Mientras ella espera que se levante la puerta del estacionamiento del edificio tarareando la canción más triste que se le ocurrió, un hombre, algunos pisos más arriba, muestra a su hijo por Skype su nuevo departamento.
Es amplio, sobrio, de aquel estilo de diseño caro y ultramoderno que publican las revistas. Pero no lo dice en voz alta, sino que deja que su hijo observe, en silencio, cómo ese hombre al que nunca quiso, hoy vive mejor que él. Un pobre viejo pelado que nunca movió un dedo, a diferencia suya que se hizo cargo casi por orden natural de la empresa en ruinas. El balcón, enorme, de parqué y con jacuzzi aparece en fullscreen en la pantalla del hijo, que derrumba el mutismo, después haber sostenido por largos minutos una sonrisa :
-Eso, de allá al frente, ¿qué es?
Cuatro cúpulas de tejas grises coronan un edificio clásico, prepotente, blanco recientemente pintado, con cientos de escalones por los que no sube nadie y que se interrumpen por tres columnas de facto. Varias estatuas de bronce ilustran el palacio. Son figuras de mujeres jorobadas y soldados aguerridos.
- Defensa Nacional, qué precioso lugar, ¿no?
El joven de traje azul sobre remera negra, mira su teléfono y ve que las estadísticas están bajando. Agradece al cielo, mira fijamente hacia la pequeña cámara y cierra la tapa de su computadora. El otro, peina con sus yemas una ceja canosa, y entiende; deja la máquina sobre la mesa y vuelve a salir al balcón.

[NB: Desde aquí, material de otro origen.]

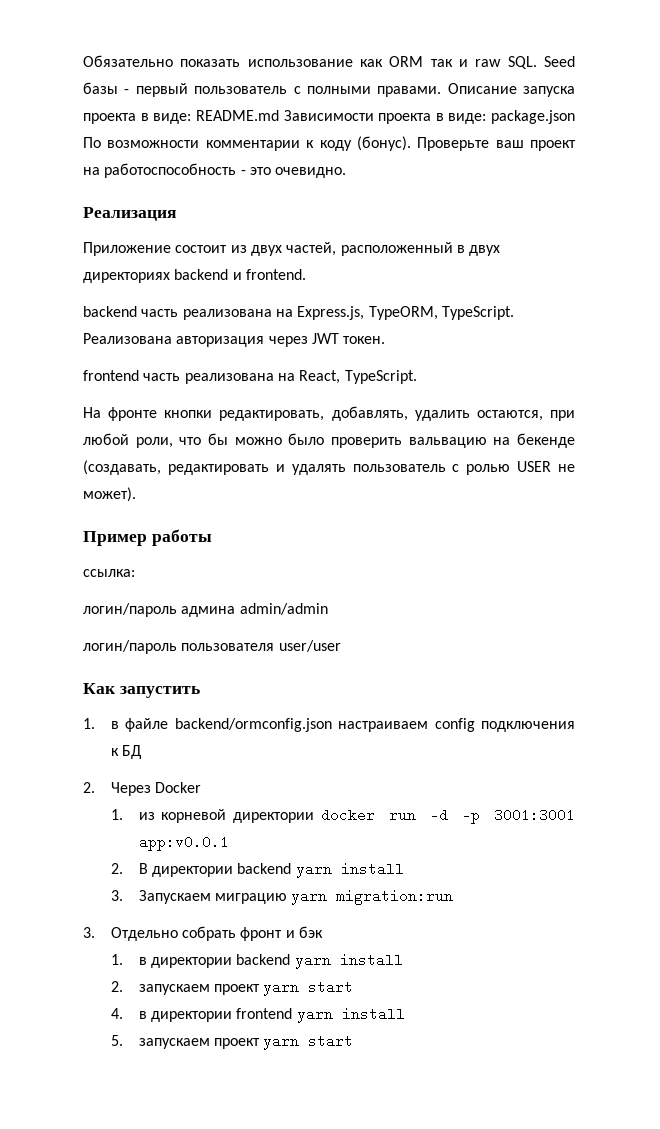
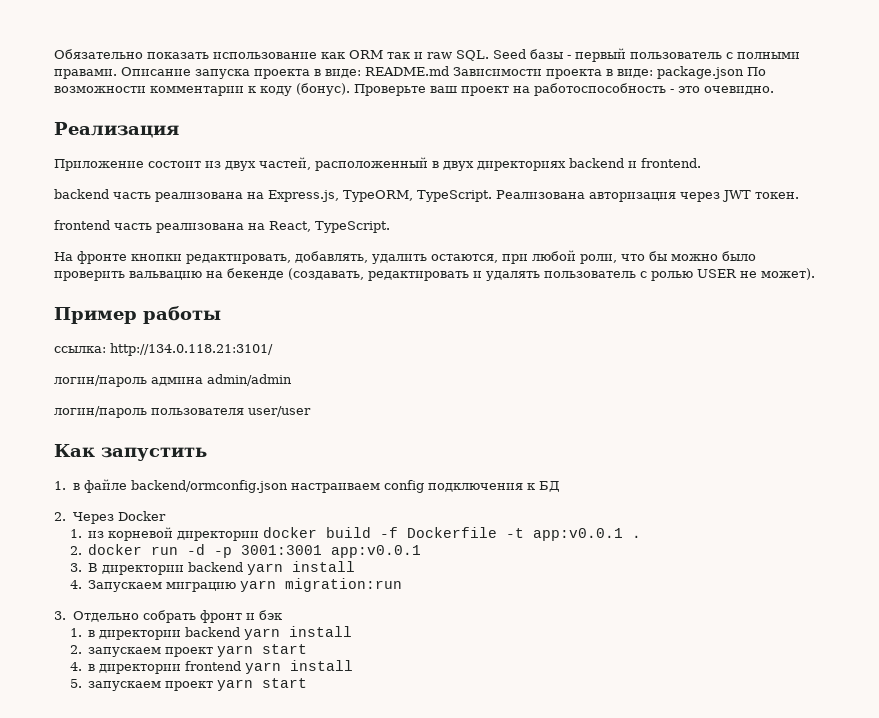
(135, 573) none -> [110,343,273,356] http://134.0.118.21:3101/
(375, 815) none -> [326,527,642,541] [69,544,143,555] build -f Dockerfile -t app:v0.0.1 . // 2. docker
[110,863,123,874] 2. -> [69,563,82,572] 3.
[110,890,123,901] 3. -> [69,580,82,589] 4.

En un edificio cercano se ve a una mujer alta, rubia, cubierta con un abrigo de piel naranja y con rayas negras. El hombre piensa que no puede ser piel de tigre, está convencido de que en aquellos tiempos no puede ser.
La mujer balancea con ternura un cochecito, y pueden adivinársele los labios curvos mientras lo hace. El coche también está cubierto con algo naranja, pero el hombre no alcanza a divisar de qué se trata. Ella comienza a reírse, y se escucha su carcajada quebrar toda resistencia que opongan el aire y la distancia. Ríe y se contuerce. Ahora puede verse mejor el coche. Sí, los dientes son largos, brillantes, sus ojos están abiertos y su hocico parece húmedo. Está tendido como cubriendo el coche. Un bebé llora.
En la habitación de al lado, una niña maquilla su transparente rostro. Intenta darle color pero nació blanca y pálida. Sus ojos son pequeños, como todo su cuerpo sentado en una silla de patas doradas y respaldo barroco. Mira alternativamente al espejo y hacia afuera. Se inclina sobre el escritorio, pequeño, y abre una ventana. Abre su boca y deja salir una bocanada de humo. Mueve su mano y deja caer las cenizas al suelo.
Abajo de todos ellos, la mujer enciende las luces de su vehículo, avanza hacia su estacionamiento privado. Hay otro auto en su lugar. Se sorprende. Le gustaría enojarse, para bajar de la camioneta y decirle al que está adentro -hay alguien sentado en el lugar del conductor- que se vaya inmediatamente, que no tiene por qué estar ahí y que es un maleducado, irrespetuoso. Pero no lo hace. Hoy, no puede hacerlo. Espera unos segundos y vuelve a tararear la canción más deprimente que recuerda. Intenta con un cambio de luces. El hombre baja del auto. Camina lento, ella desciende también.
-¿Te gusta?
Él canta. Sonríe y canta. Ella mira el suelo. Él la abraza y aprieta. Presiona. Muerde. La canción más triste del mundo suena de sus labios, otra vez, desde el principio.